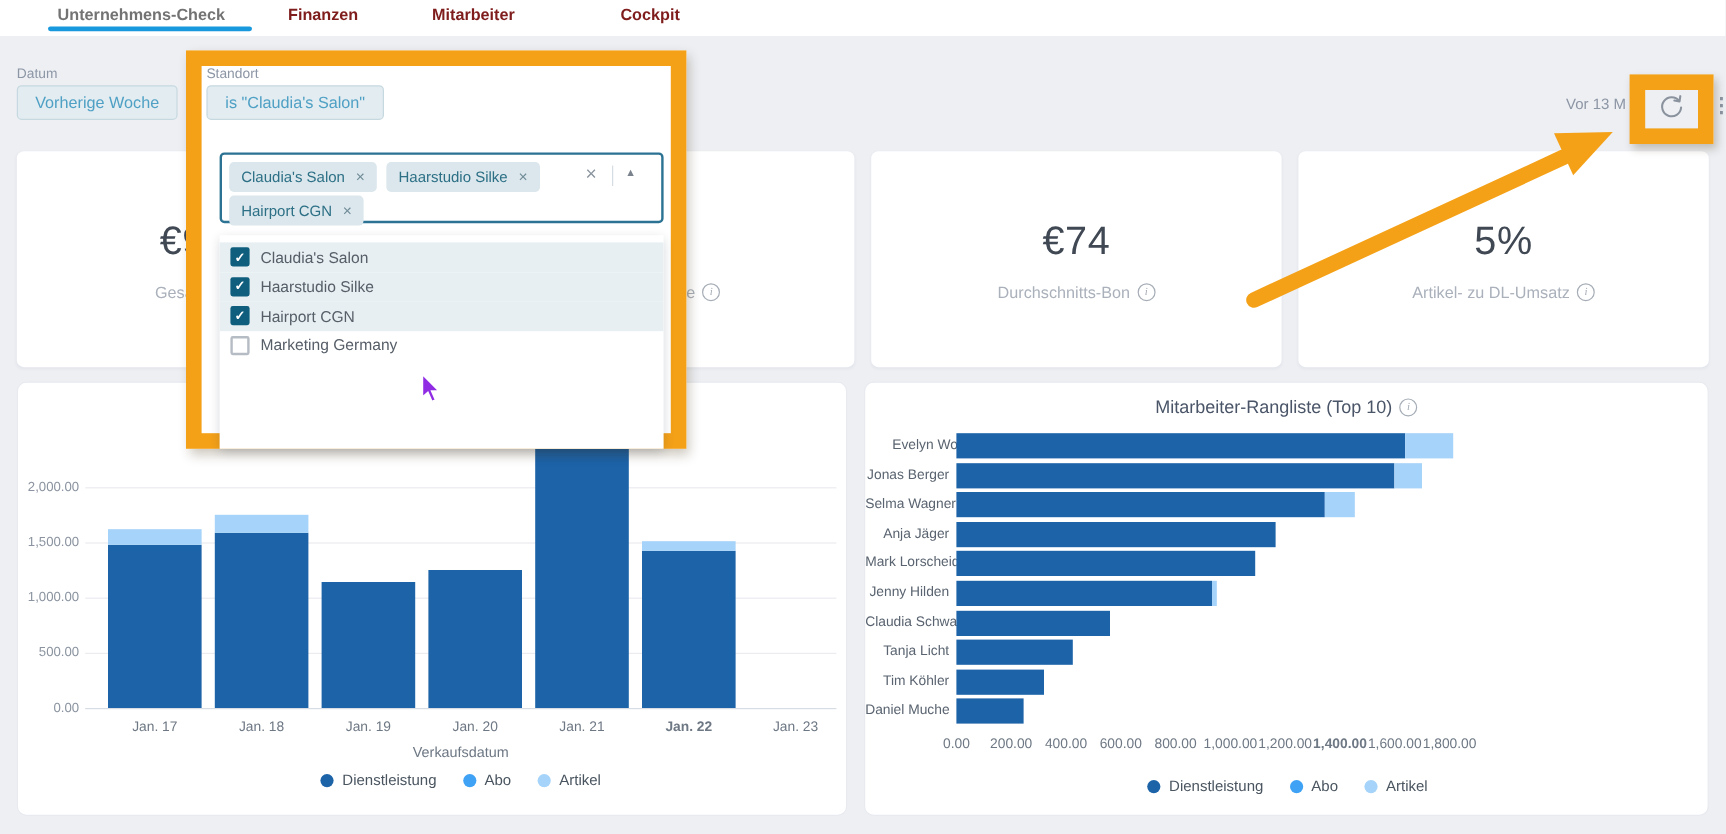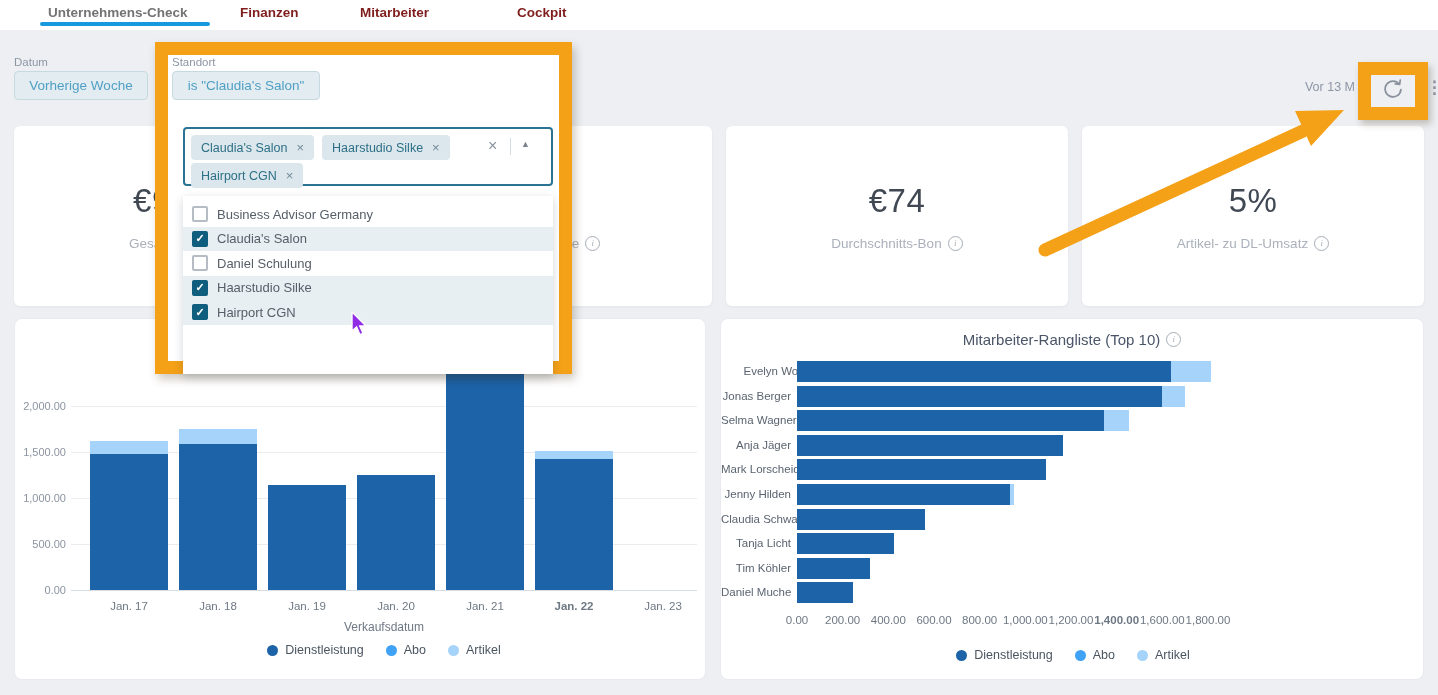--- a/index.html
+++ b/index.html
@@ -257,10 +257,6 @@
     </div>
 
     <div class="dd-list" id="dd-list">
-        <div class="dd-row">
-          <span class="dd-check off"></span>
-          <span class="dd-label">Business Advisor Germany</span>
-        </div>
         <div class="dd-row checked">
           <span class="dd-check on">✓</span>
           <span class="dd-label">Claudia's Salon</span>

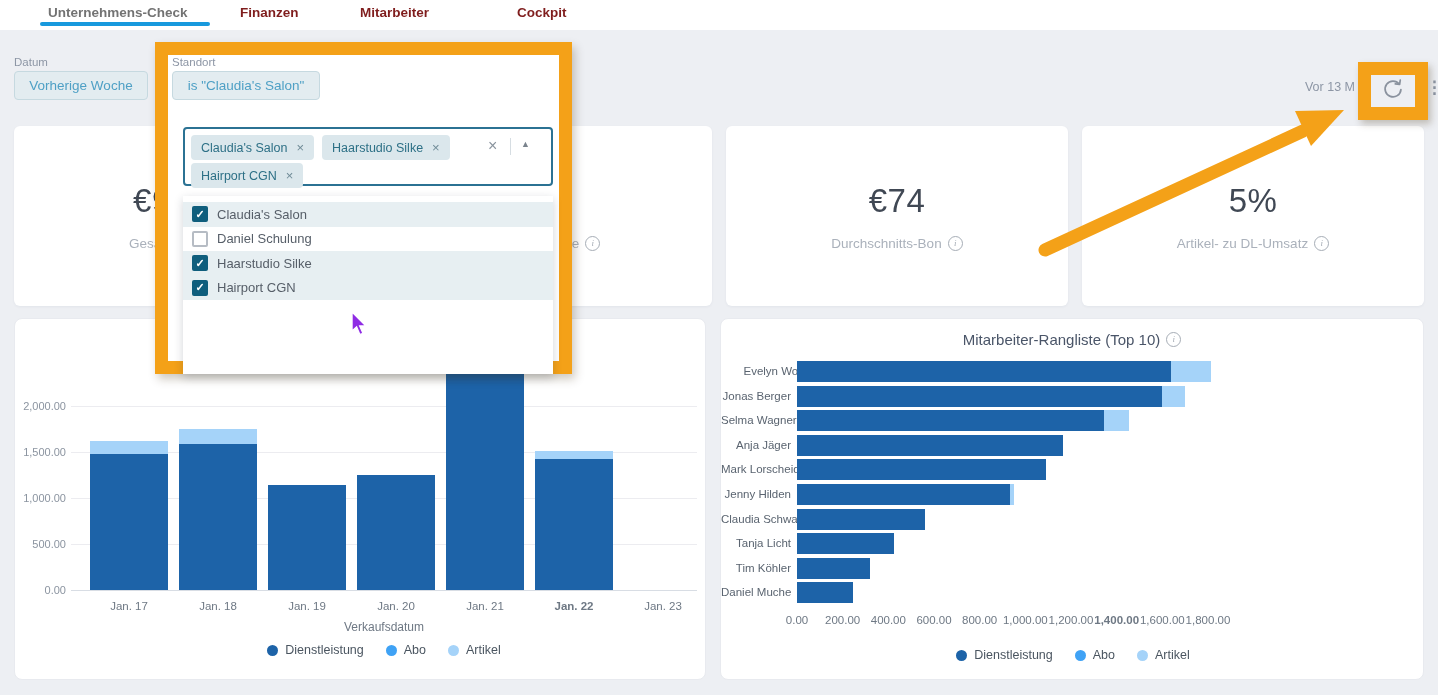--- a/index.html
+++ b/index.html
@@ -261,10 +261,6 @@
           <span class="dd-check on">✓</span>
           <span class="dd-label">Claudia's Salon</span>
         </div>
-        <div class="dd-row">
-          <span class="dd-check off"></span>
-          <span class="dd-label">Daniel Schulung</span>
-        </div>
         <div class="dd-row checked">
           <span class="dd-check on">✓</span>
           <span class="dd-label">Haarstudio Silke</span>

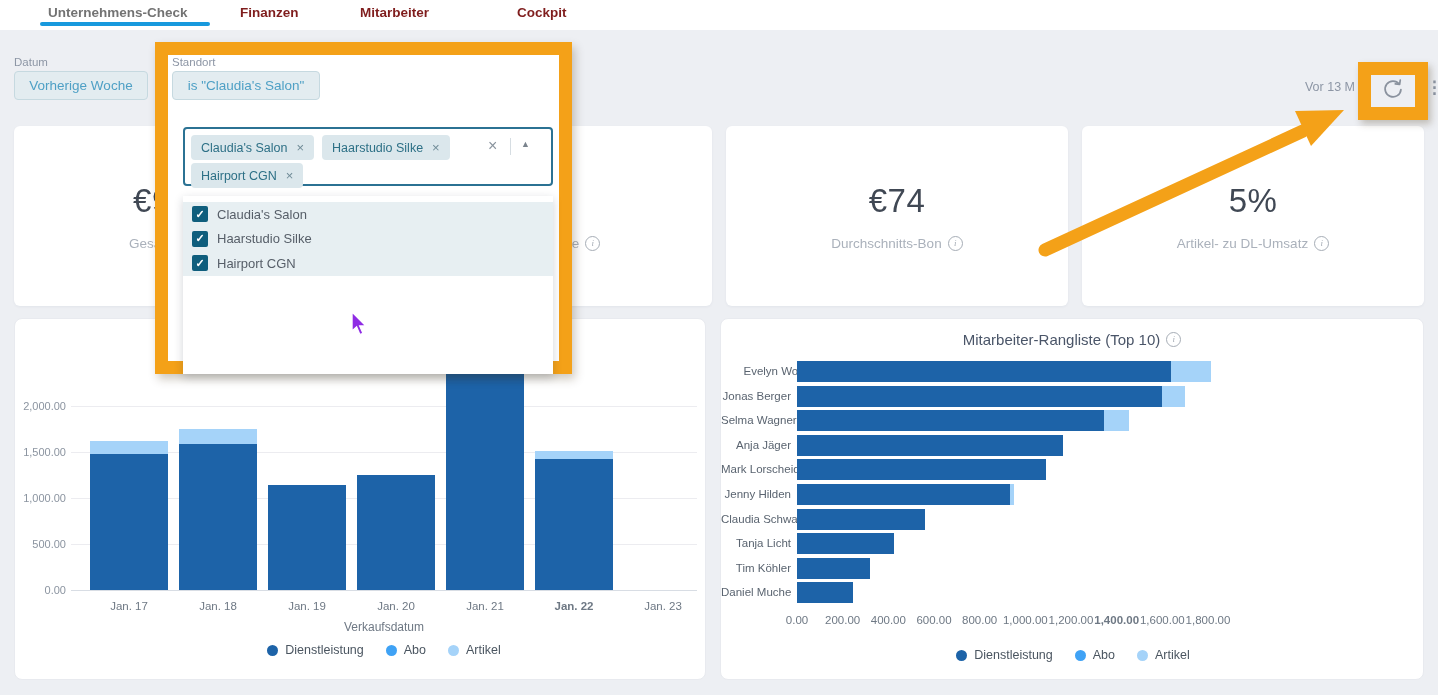--- a/index.html
+++ b/index.html
@@ -269,6 +269,10 @@
           <span class="dd-check on">✓</span>
           <span class="dd-label">Hairport CGN</span>
         </div>
+        <div class="dd-row">
+          <span class="dd-check off"></span>
+          <span class="dd-label">Marketing Germany</span>
+        </div>
       </div>
   </div>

→ **TASK INSTRUCTIONS**
Would you return all the data exactly as given, minus the pictures?

→ **WRITTEN SOLUTION**
--- a/index.html
+++ b/index.html
@@ -257,10 +257,6 @@
     </div>
 
     <div class="dd-list" id="dd-list">
-        <div class="dd-row">
-          <span class="dd-check off"></span>
-          <span class="dd-label">Business Advisor Germany</span>
-        </div>
         <div class="dd-row checked">
           <span class="dd-check on">✓</span>
           <span class="dd-label">Claudia's Salon</span>

--- a/index.html
+++ b/index.html
@@ -261,10 +261,6 @@
           <span class="dd-check on">✓</span>
           <span class="dd-label">Claudia's Salon</span>
         </div>
-        <div class="dd-row">
-          <span class="dd-check off"></span>
-          <span class="dd-label">Daniel Schulung</span>
-        </div>
         <div class="dd-row checked">
           <span class="dd-check on">✓</span>
           <span class="dd-label">Haarstudio Silke</span>

--- a/index.html
+++ b/index.html
@@ -269,6 +269,10 @@
           <span class="dd-check on">✓</span>
           <span class="dd-label">Hairport CGN</span>
         </div>
+        <div class="dd-row">
+          <span class="dd-check off"></span>
+          <span class="dd-label">Marketing Germany</span>
+        </div>
       </div>
   </div>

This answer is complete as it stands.